**Work task**.
Beginning at the line containing "text: giặt ->", repeat each line below exactly up to and including the line containing "width: 66px ->". Do not repeat the pictures.

**Given data**.
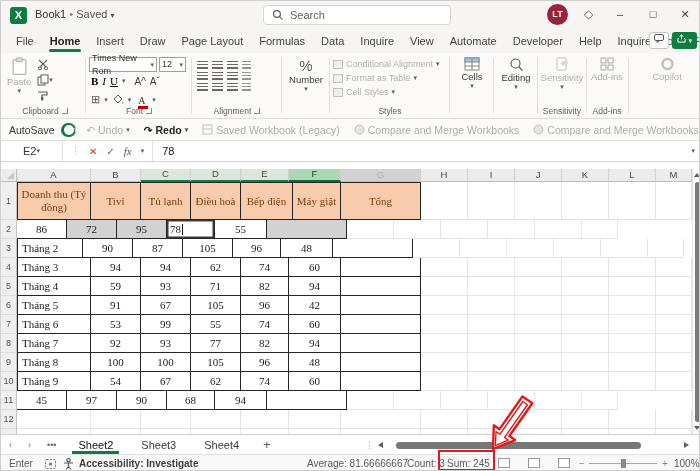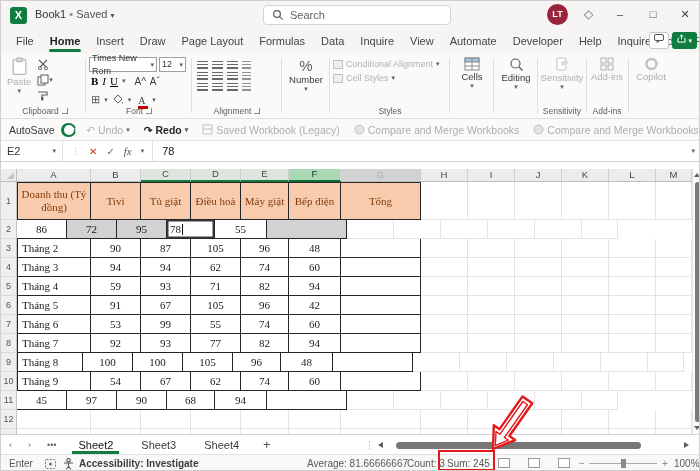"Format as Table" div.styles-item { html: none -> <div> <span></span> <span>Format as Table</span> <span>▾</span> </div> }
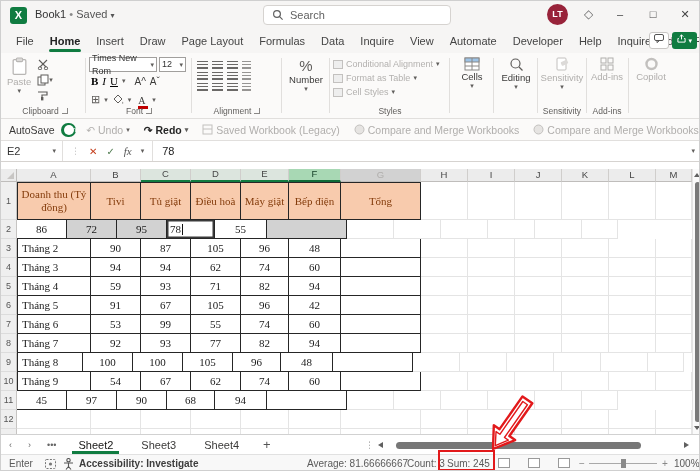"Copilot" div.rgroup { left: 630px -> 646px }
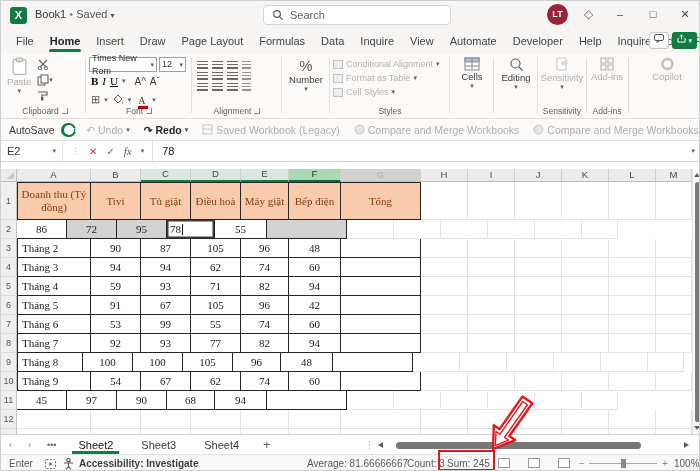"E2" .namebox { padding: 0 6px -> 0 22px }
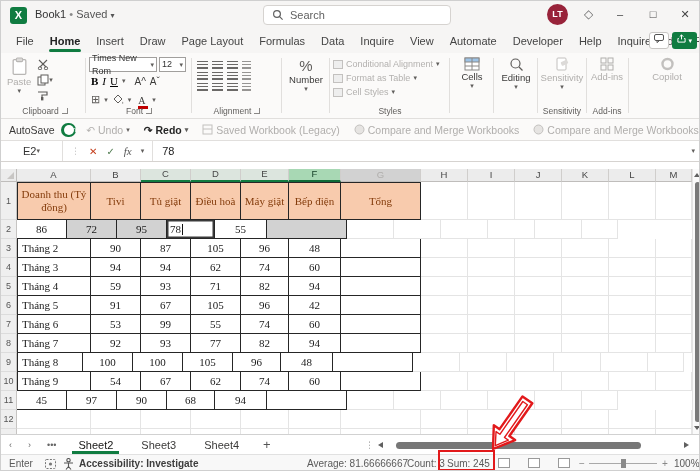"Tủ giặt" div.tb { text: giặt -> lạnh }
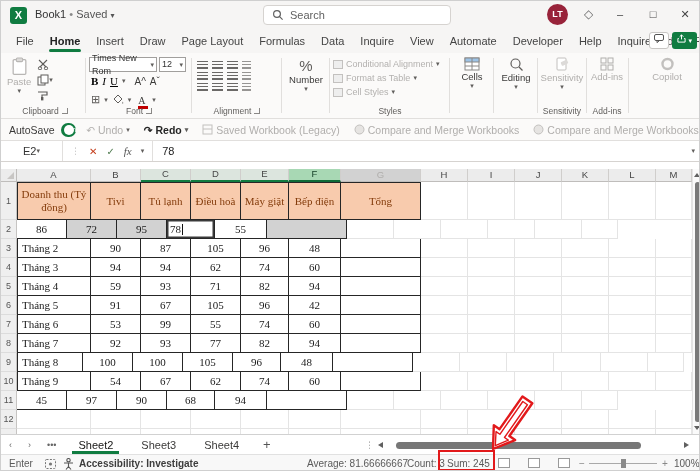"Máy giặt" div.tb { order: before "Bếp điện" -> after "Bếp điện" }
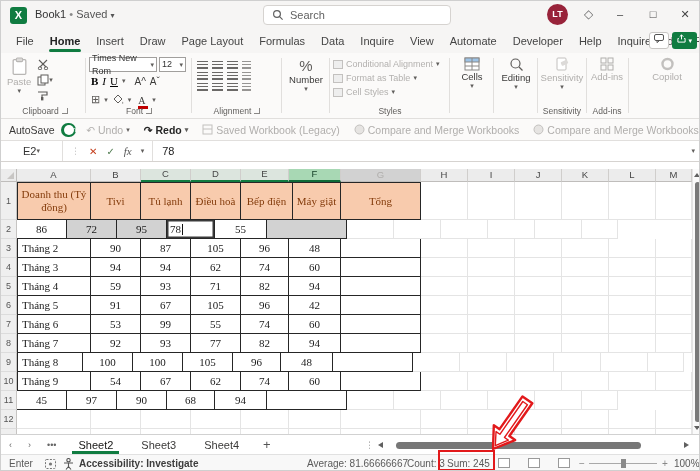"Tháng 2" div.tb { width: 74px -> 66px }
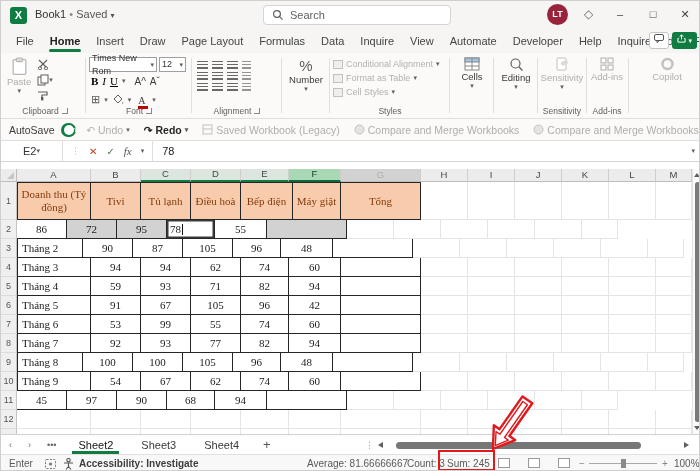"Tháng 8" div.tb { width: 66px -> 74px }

* * *

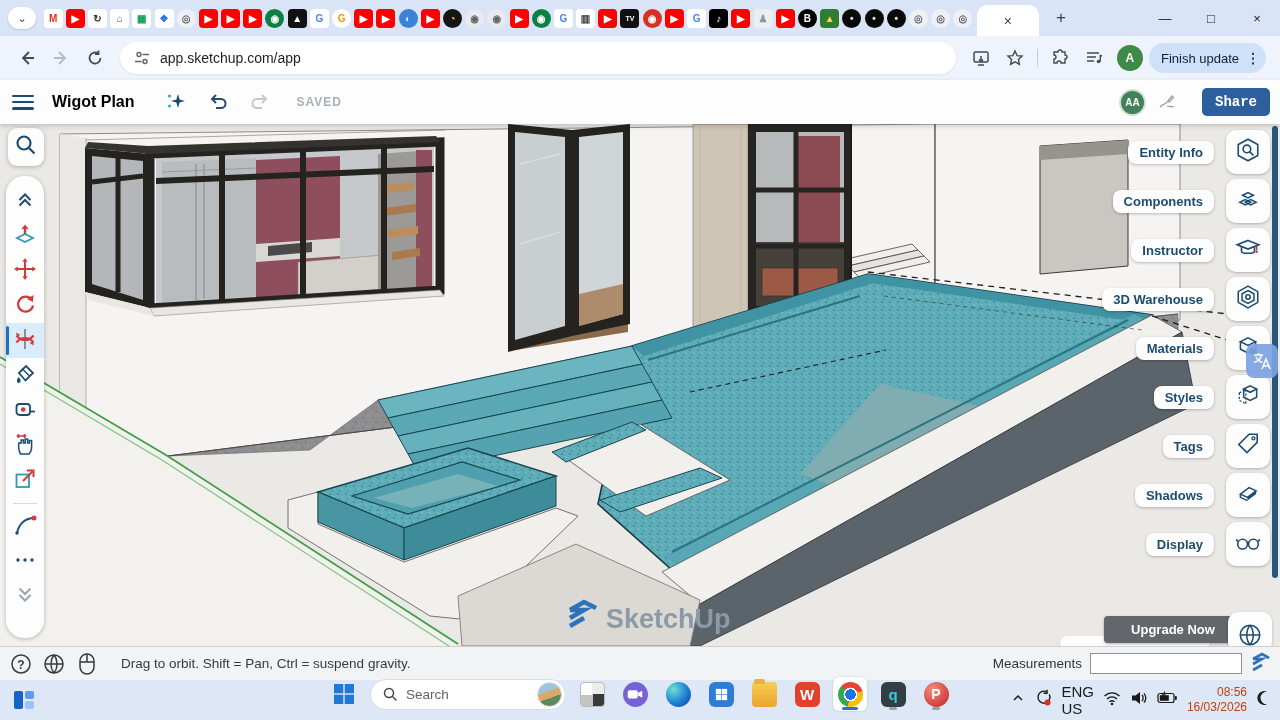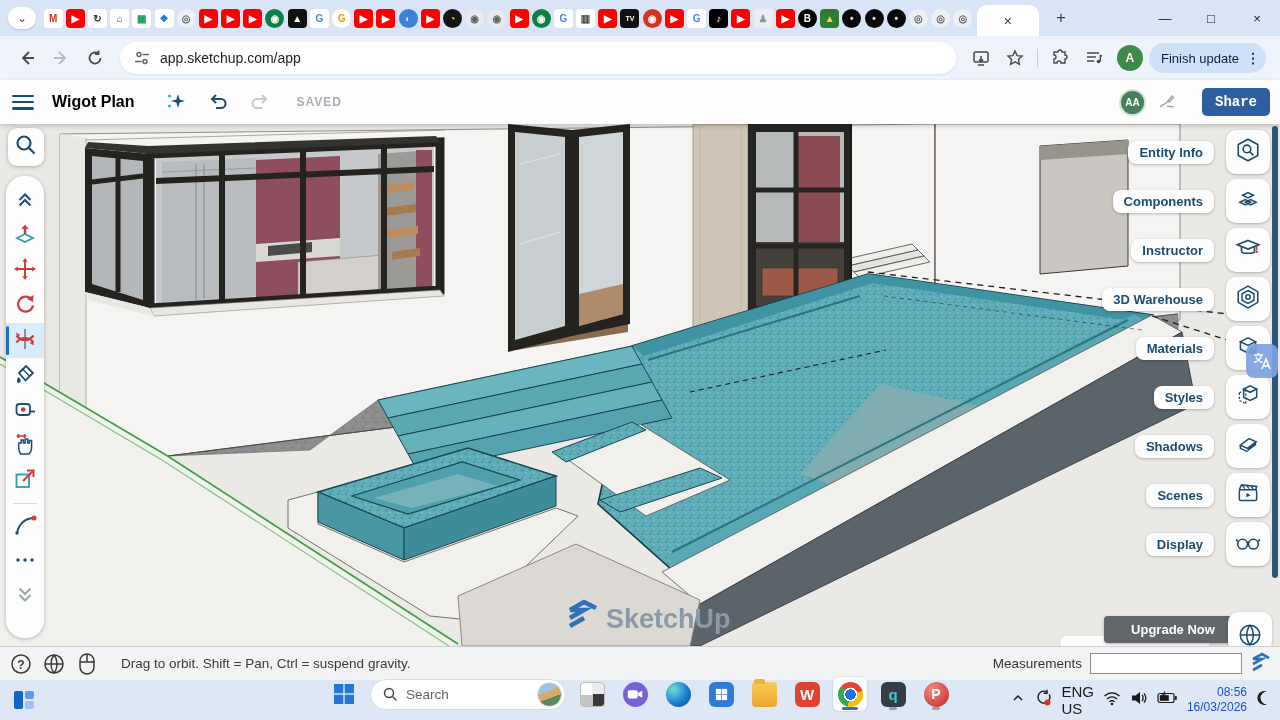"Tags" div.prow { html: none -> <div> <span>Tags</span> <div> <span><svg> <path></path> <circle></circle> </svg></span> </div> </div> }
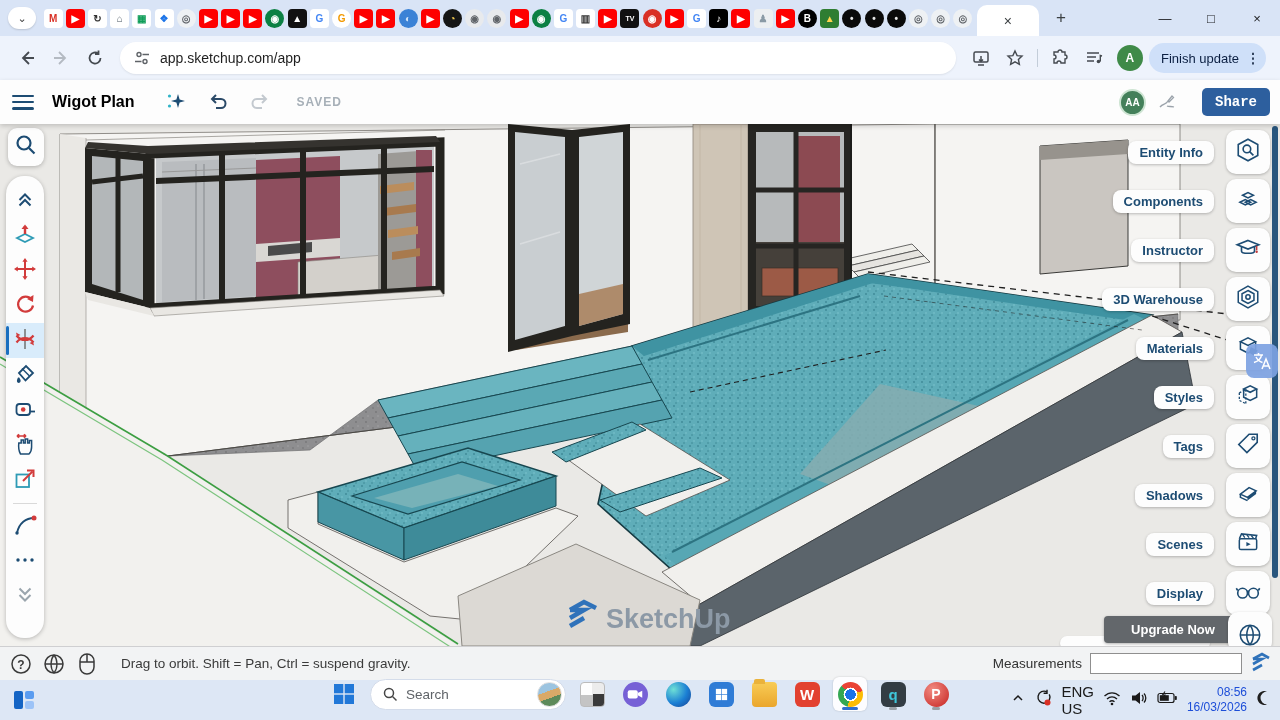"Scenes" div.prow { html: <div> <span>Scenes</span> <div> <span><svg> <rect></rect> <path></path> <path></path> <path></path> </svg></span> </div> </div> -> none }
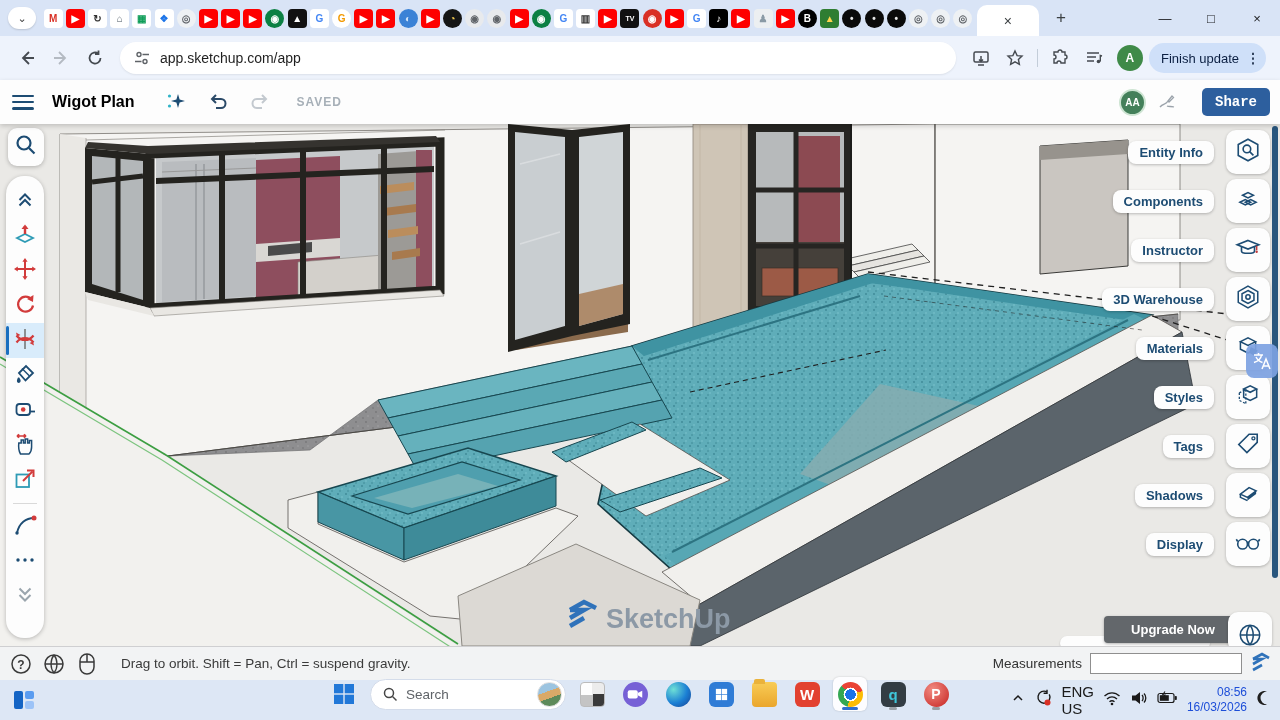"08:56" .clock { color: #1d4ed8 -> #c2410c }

**Task solution**.
"Tủ giặt" div.tb { text: giặt -> lạnh }
"Máy giặt" div.tb { order: before "Bếp điện" -> after "Bếp điện" }
"Tháng 2" div.tb { width: 74px -> 66px }
"Tháng 8" div.tb { width: 66px -> 74px }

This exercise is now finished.